▸ Given information

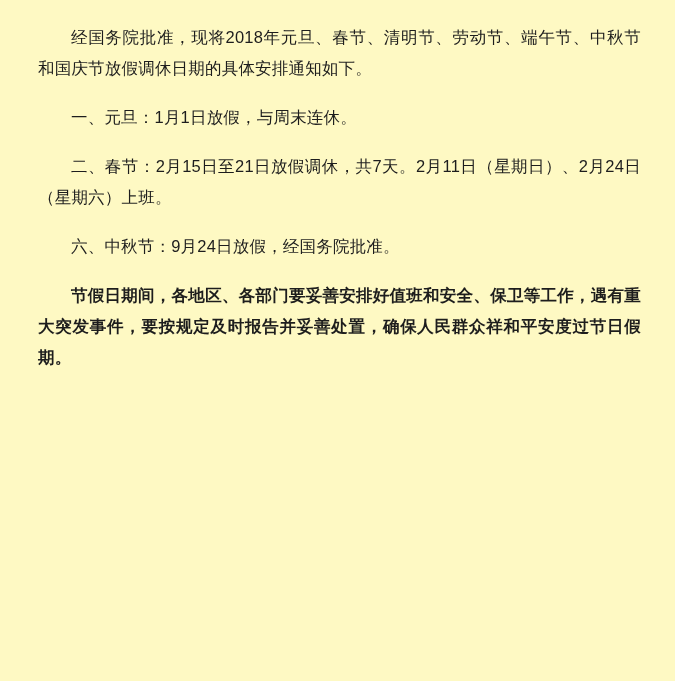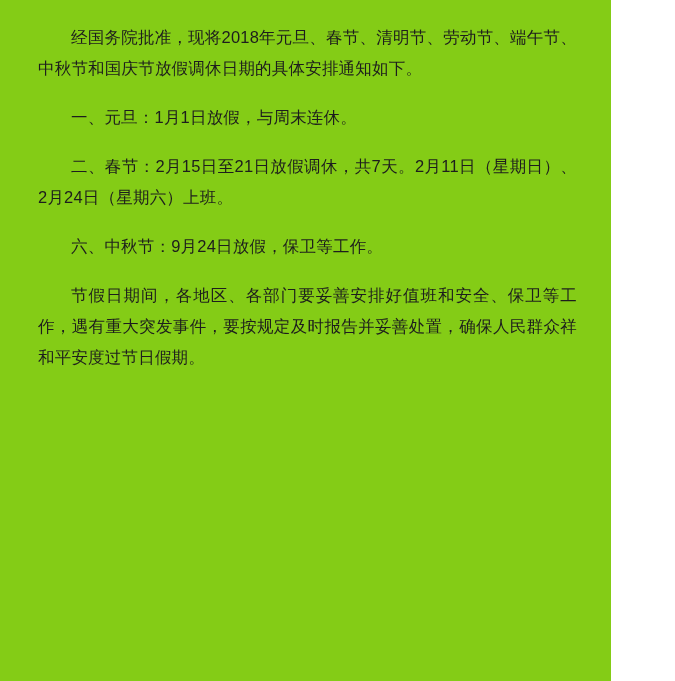--- a/index.html
+++ b/index.html
@@ -9,41 +9,42 @@
   }
   body {
     width: 675px;
     height: 681px;
     font-family: "Liberation Sans", "DejaVu Sans", sans-serif;
     color: #1a1a1a;
     overflow: hidden;
   }
   .page {
     box-sizing: border-box;
-    width: 611px;
+    width: 675px;
     height: 681px;
     padding: 22px 34px 10px 38px;
-    background: #84cc16;
+    background: #fef9c3;
   }
   .para {
     font-size: 16.5px;
     line-height: 31px;
     text-align: justify;
     text-justify: inter-ideograph;
     margin: 0 0 18px 0;
     text-indent: 2em;
     letter-spacing: 0.2px;
     color: #1d1d1d;
   }
   .para.last {
     margin-bottom: 0;
+    font-weight: bold;
   }
 </style>
 </head>
 <body>
 
 <div class="page">
   <p class="para">经国务院批准，现将2018年元旦、春节、清明节、劳动节、端午节、中秋节和国庆节放假调休日期的具体安排通知如下。</p>
   <p class="para">一、元旦：1月1日放假，与周末连休。</p>
   <p class="para">二、春节：2月15日至21日放假调休，共7天。2月11日（星期日）、2月24日（星期六）上班。</p>
-  <p class="para">六、中秋节：9月24日放假，保卫等工作。</p>
+  <p class="para">六、中秋节：9月24日放假，经国务院批准。</p>
   <p class="para last">节假日期间，各地区、各部门要妥善安排好值班和安全、保卫等工作，遇有重大突发事件，要按规定及时报告并妥善处置，确保人民群众祥和平安度过节日假期。</p>
 </div>
 
 </body></html>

▸ Directions
Only the text of the listing above is copied, exactly as written; its pictures are dropped.

▸ Result of the exercise
--- a/index.html
+++ b/index.html
@@ -9,41 +9,42 @@
   }
   body {
     width: 675px;
     height: 681px;
     font-family: "Liberation Sans", "DejaVu Sans", sans-serif;
     color: #1a1a1a;
     overflow: hidden;
   }
   .page {
     box-sizing: border-box;
-    width: 611px;
+    width: 675px;
     height: 681px;
     padding: 22px 34px 10px 38px;
-    background: #84cc16;
+    background: #fef9c3;
   }
   .para {
     font-size: 16.5px;
     line-height: 31px;
     text-align: justify;
     text-justify: inter-ideograph;
     margin: 0 0 18px 0;
     text-indent: 2em;
     letter-spacing: 0.2px;
     color: #1d1d1d;
   }
   .para.last {
     margin-bottom: 0;
+    font-weight: bold;
   }
 </style>
 </head>
 <body>
 
 <div class="page">
   <p class="para">经国务院批准，现将2018年元旦、春节、清明节、劳动节、端午节、中秋节和国庆节放假调休日期的具体安排通知如下。</p>
   <p class="para">一、元旦：1月1日放假，与周末连休。</p>
   <p class="para">二、春节：2月15日至21日放假调休，共7天。2月11日（星期日）、2月24日（星期六）上班。</p>
-  <p class="para">六、中秋节：9月24日放假，保卫等工作。</p>
+  <p class="para">六、中秋节：9月24日放假，经国务院批准。</p>
   <p class="para last">节假日期间，各地区、各部门要妥善安排好值班和安全、保卫等工作，遇有重大突发事件，要按规定及时报告并妥善处置，确保人民群众祥和平安度过节日假期。</p>
 </div>
 
 </body></html>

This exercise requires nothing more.